Tidd permite-nos visionar, inferir e confirmar através do seu  quadro 10.2 (Tidd: 302) como os motivos para empreender, tem muito a ver com idiossincrasias e filosofias diferentes dos povos.

Enquanto os motivos internos para o lançamento de novos empreendimentos tem nos EUA uma componente mais prática e nitidamente mais individualista, os Japoneses preservam uma postura mais colectiva. O proporcionar emprego versus o proporcionar desafios aos gestores, não esconde no entanto um motivo comum (e o número 1) na motivação de qualquer dos dois Estados: o atingir objectivos estratégicos corporativos!

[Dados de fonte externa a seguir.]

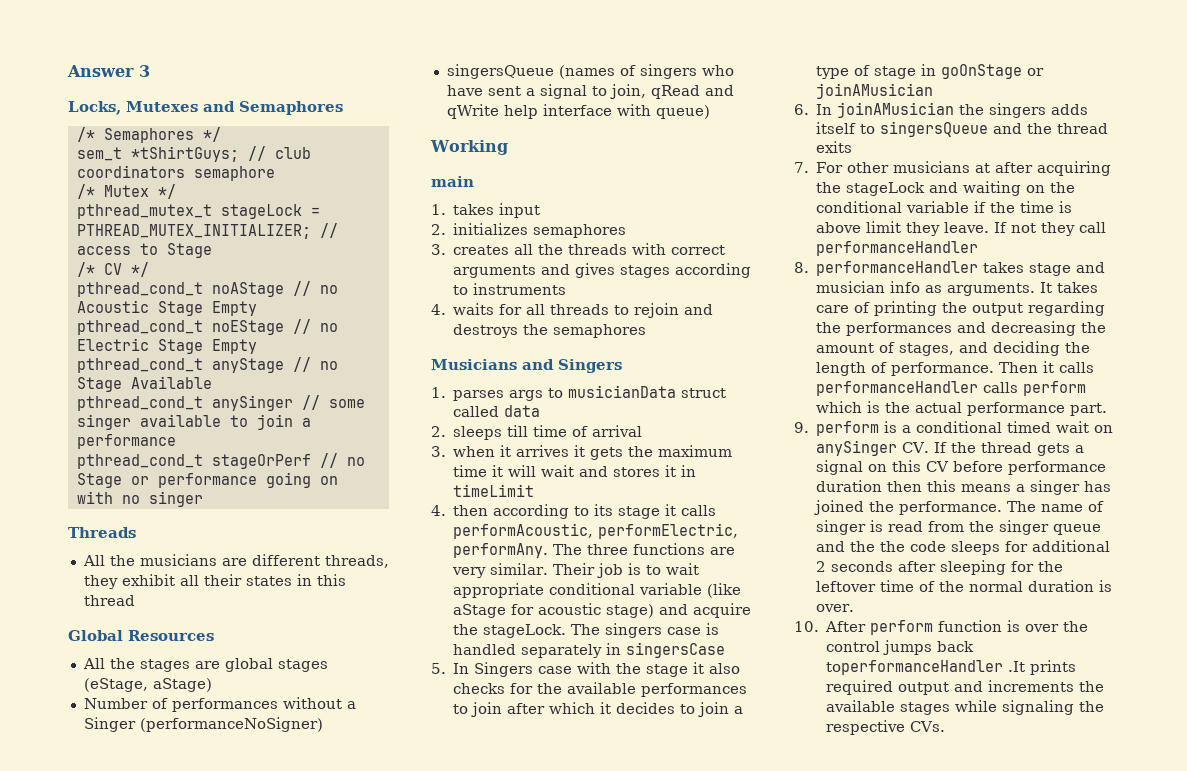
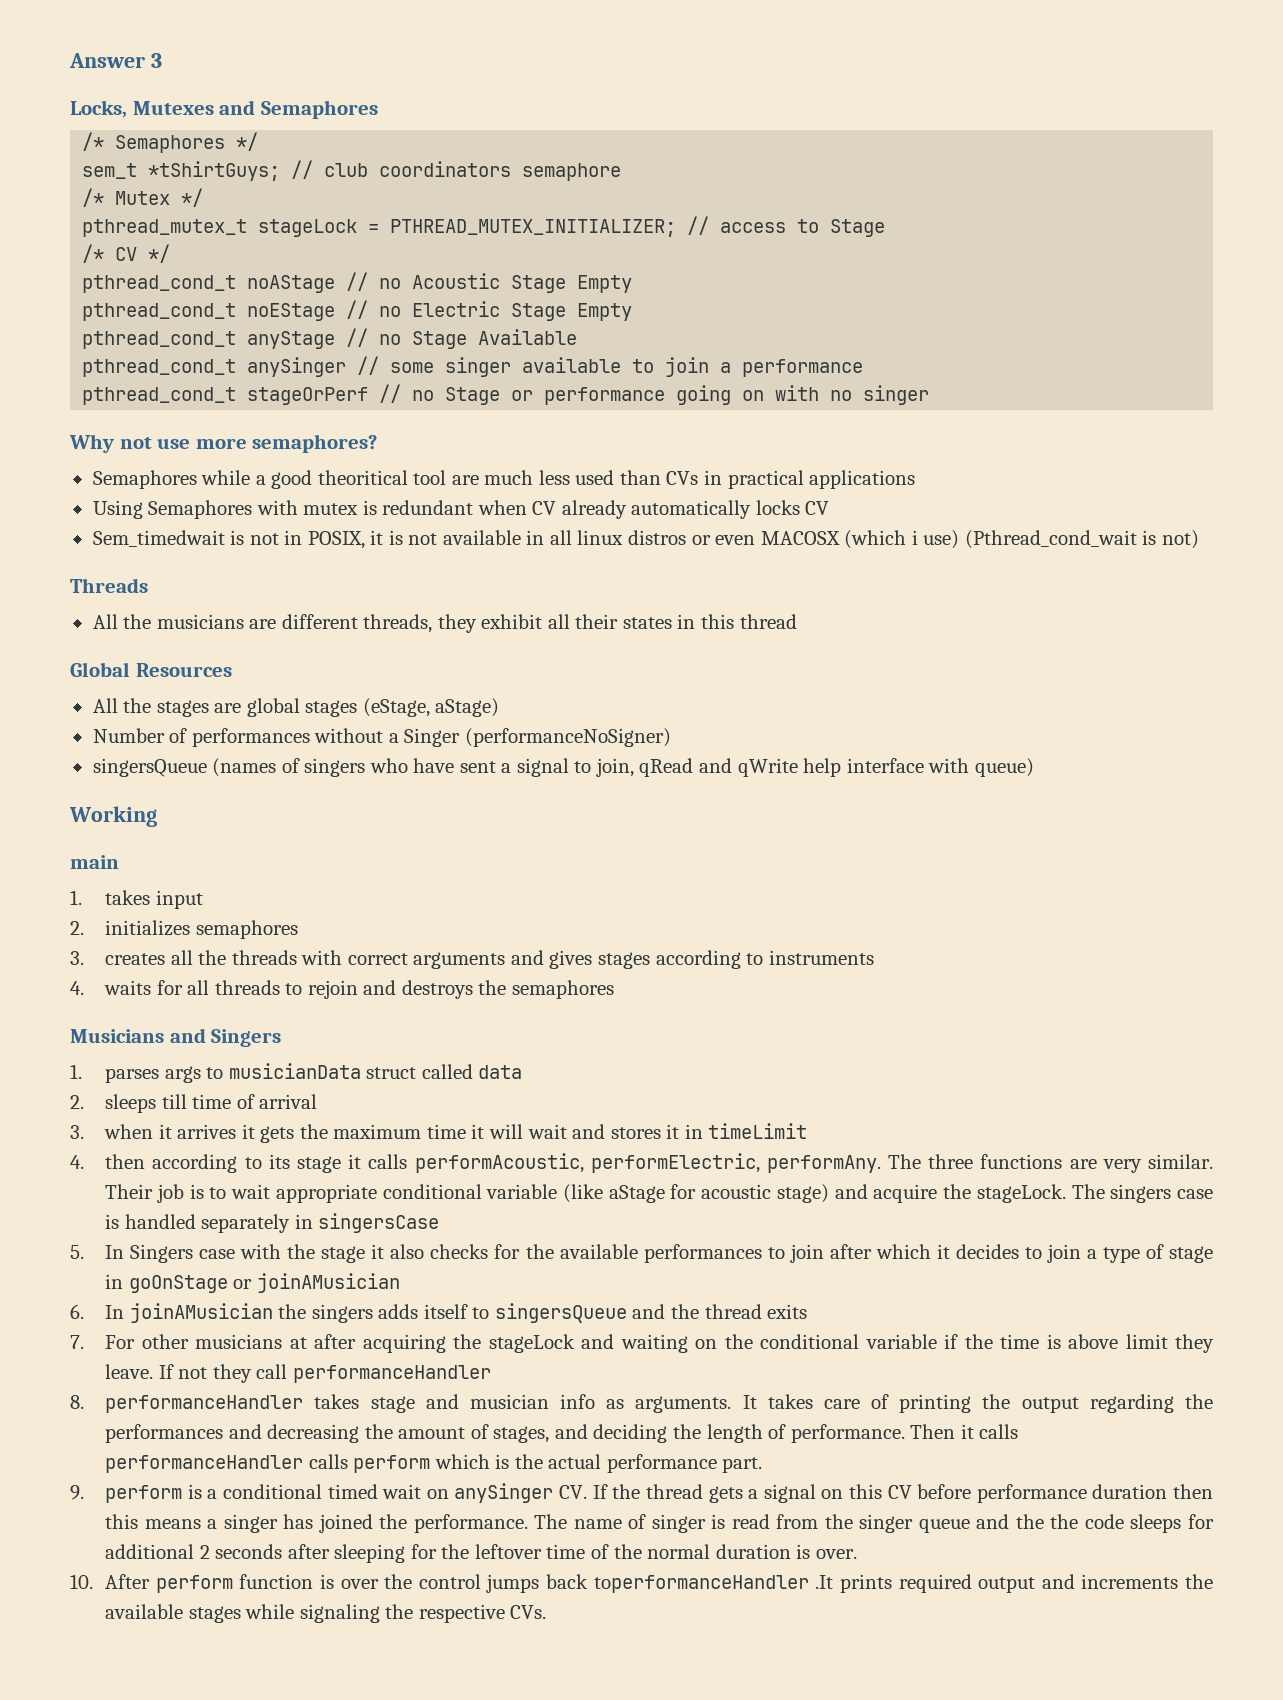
(203, 499) none -> [69,434,378,453] [92,470,916,489] [92,500,830,519] [92,530,1199,549] // Why not use more semaphores? // Semaphores while a good theoritical tool are much less used than CVs in practical applications // Using Semaphores with mutex is redundant when CV already automatically locks CV // Sem_timedwait is not in POSIX, it is not available in all linux distros or even MACOSX (which i use) (Pthread_cond_wait is not)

Interface entre I&D e Marketing: A Atitude Empreendedora

Num mundo cada vez mais holístico nos processos, nos produtos e serviços, os três tipos de abordagem de empreendimentos dão-nos não só uma "visão" da que se julga de melhor prática como permitem algum enquadramento histórico geracional.

É óbvio que a abordagem empurrão tecnológico, considerada a primeira geração da Investigação e Desenvolvimento, foi sendo substituída pela estratégia da pressão do mercado (2ª geração) e pela de terceira geração, a do trabalho em conjunto. Vantagens teóricas desta terceira opção, a concatenação entre possibilidades tecnológicas com oportunidades de mercado na fase de concepção - na fase de concepção faz-se a triagem do tecnologicamente possível, praticabilidade daquilo que o mercado "pede".

O trabalho em conjunto tecnologia/mercado parece ser, assim, a melhor abordagem para um empreendimento de sucesso.